Adapun terkait hasil tes di Stasiun Bekasi, Rahmat menyebut, hasil tes itu akan menjadi pijakan Pemerintah Kota Bekasi untuk melihat risiko penularan Covid-19 di sarana tranportasi berbasis rel. Jika dari hasil itu ada pengguna KRL yang positif Covid-19, pemerintah daerah akan meminta pihak pengelola KRL dan kementerian pusat mengevaluasi operasionalisasi KRL.
”Jadi pertimbangan terutama melihat pergerakan orang. Kalau memang pergerakan orang masih tinggi, kami minta kereta api (PT KCI) untuk mengevaluasi lagi operasionalisasi KRL,” katanya.
KRL pascapandemi
Menurut Rahmat, pergerakan orang menggunakan KRL selama masa pandemi Covid-19 membaik sejak diterapkan kebijakan physical distancing. Kepadatan penumpang yang biasanya membeludak sebelum pandemi Covid-19 yang jamak terjadi pada pagi atau sore hari sudah tidak terlihat lagi.
Kenyamanan pengguna KRL ini diharapkan tetap dijaga selepas masa pandemi Covid-19. Namun, kebijakan mengurai kepadatan penumpang pascapandemi sepenuhnya menjadi tanggung jawab pengelola KRL.
”Tinggal dari pengelola PT KCI atau PT KAI. Kalau melihat dari pergerakan sekarang ini bahwa kenyamanan orang karena tidak bergerombol, ya, kami serahkan saja (ke pengelola KRL),” ujarnya.
Tingkat pergerakan orang menggunakan KRL dari Bekasi Raya berdasarkan data Statistik Komuter Jabodetabek 2019 merupakan yang paling tinggi di Jabodetabek. Pergerakan orang dari Kota Bekasi ke Jakarta setiap hari pada 2019 mencapai 277.234 orang. Sementara pergerakan orang dari Kabupaten Bekasi sebanyak 133.701 orang per hari. Jadi, keseluruhan pergerakan orang dari Bekasi Raya ke Jakarta setiap hari mencapai 390.935 orang.
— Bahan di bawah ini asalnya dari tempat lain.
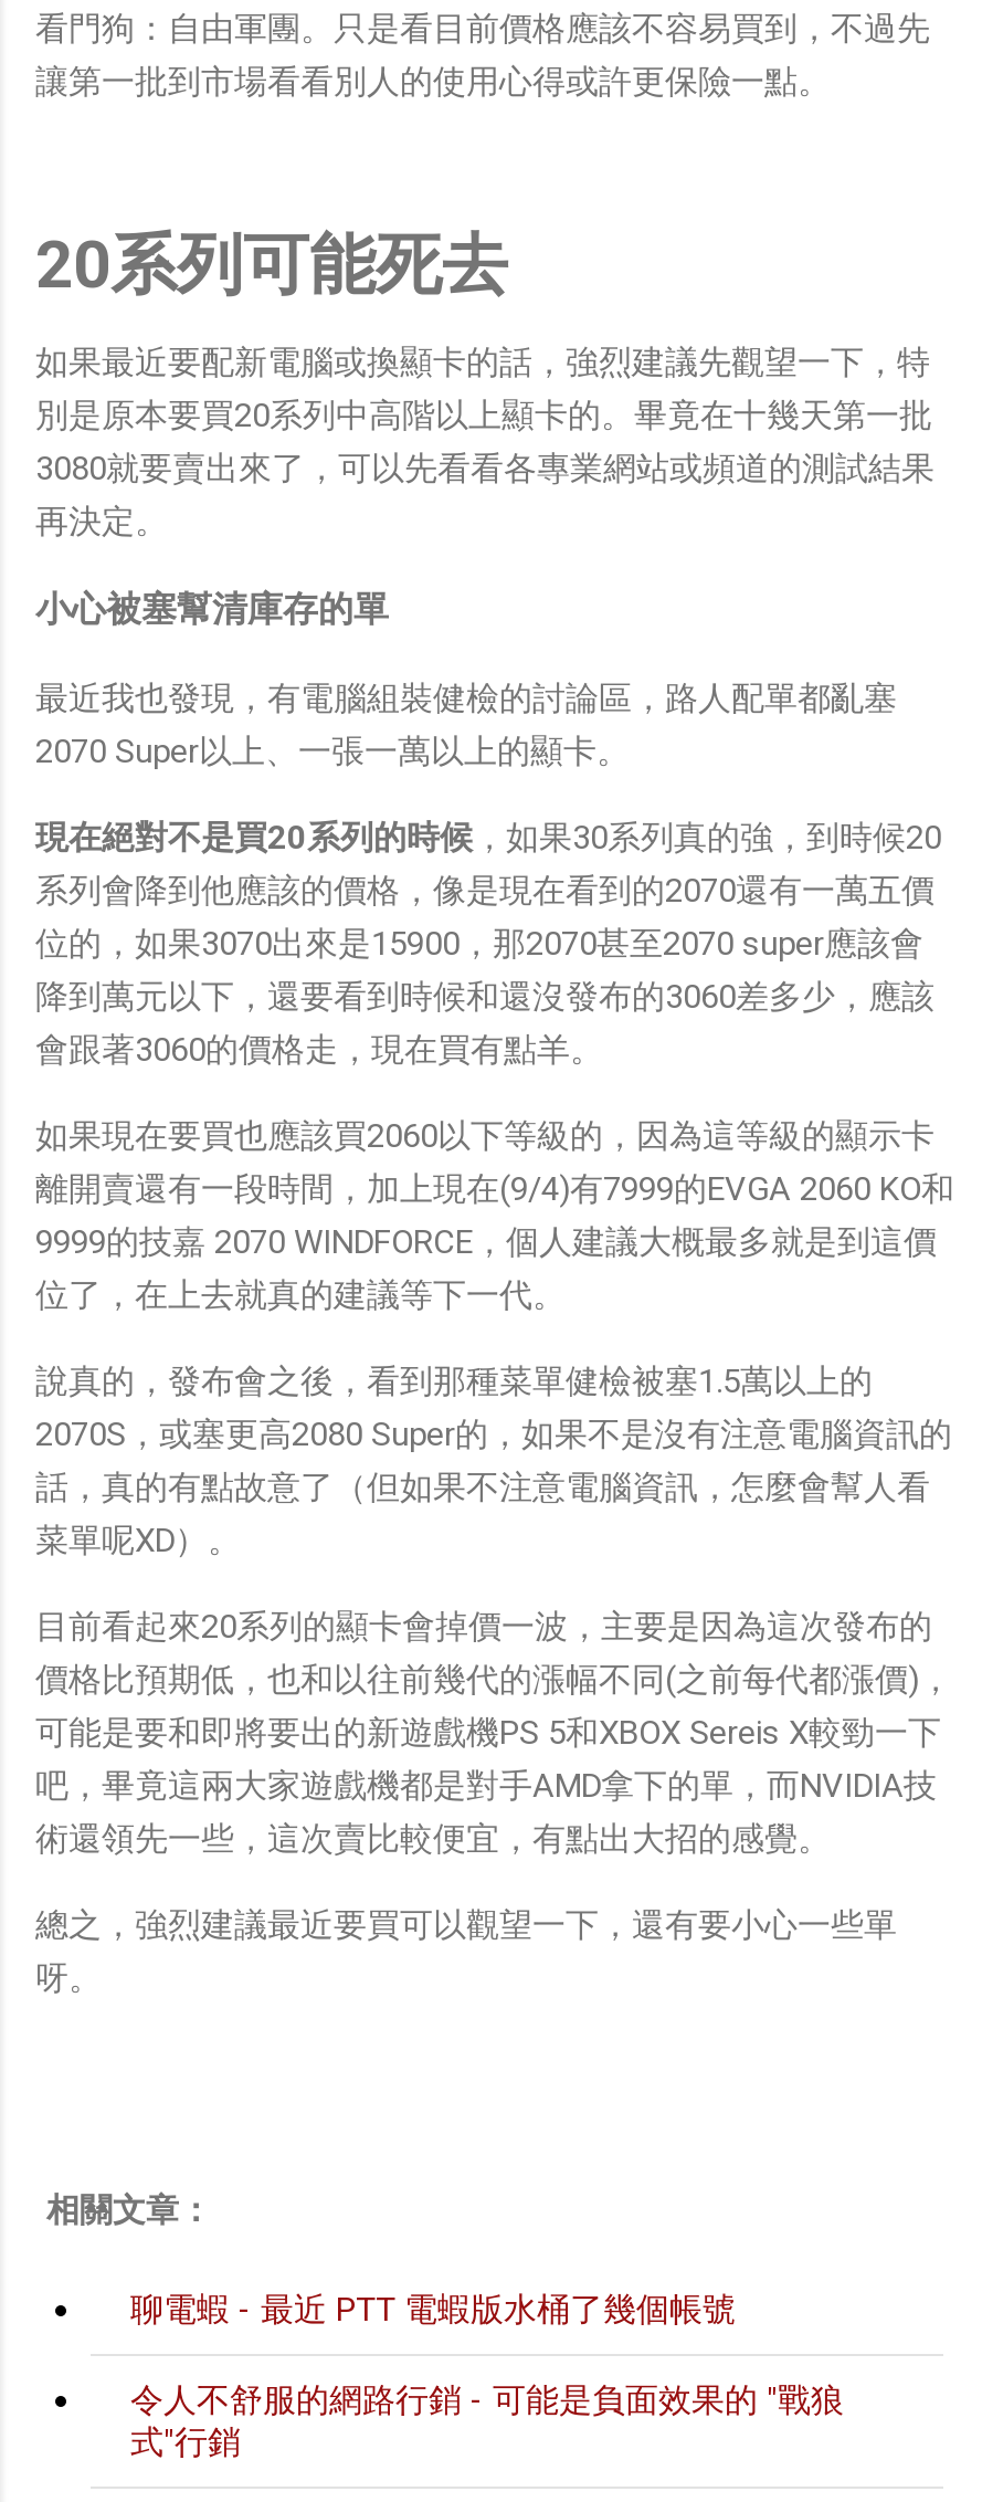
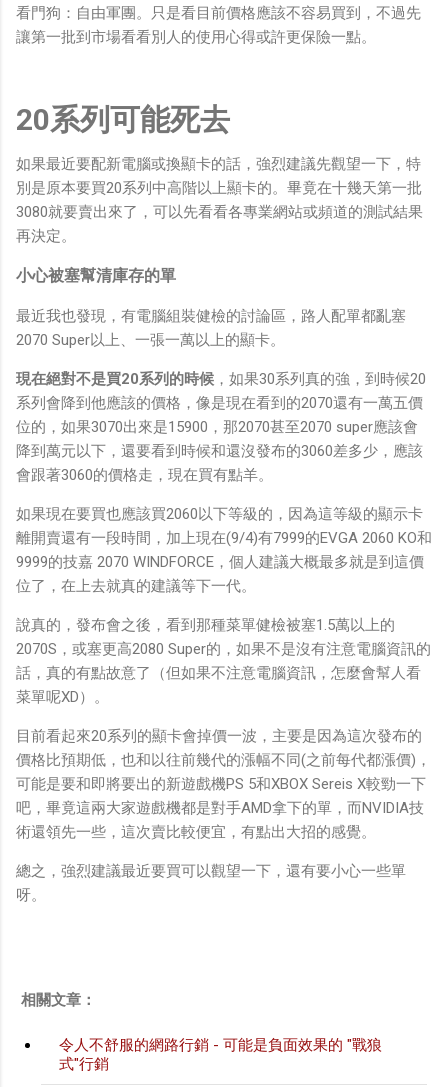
[130,2290,736,2330] 聊電蝦 - 最近 PTT 電蝦版水桶了幾個帳號 -> none

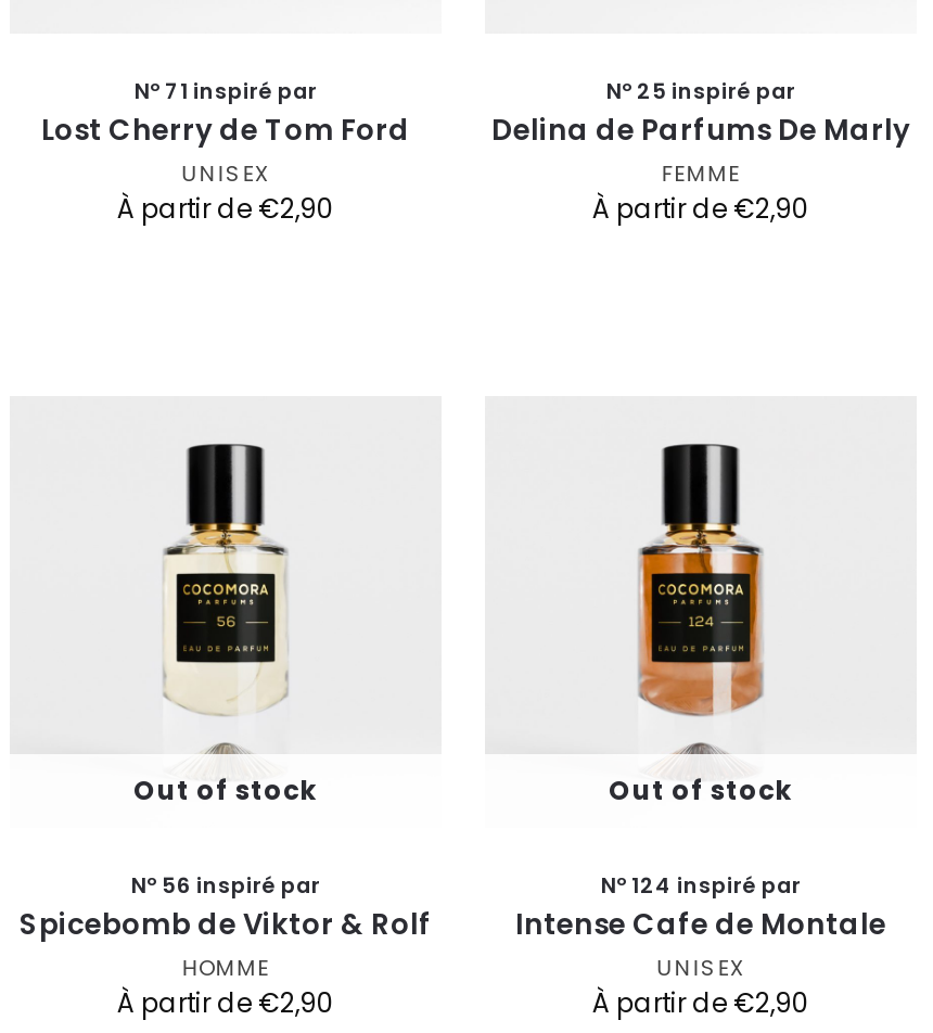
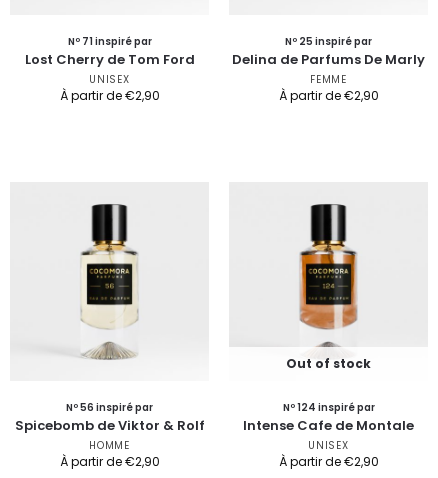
[133,770,318,807] Out of stock -> none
Salah satu pencinta KRL asal Bekasi, Pandu Aji Prakoso (22), mengatakan, setelah pandemi, dirinya tidak mempermasalahkan kondisi KRL yang berpotensi kembali membeludak. Sebab, sejauh ini tranportasi umum berbasis rel sudah menjadi andalan banyak orang.
”Setelah pandemi itu clear, KRL padat lagi enggak masalah selama para penumpang mengutamakan kesehatan dan kebersihan. Jadi, lebih baik dikembalikan seperti semula asal memperhatikan protokol kesehatan,” ucap lelaki asal Tambun, Kabupaten Bekasi, itu.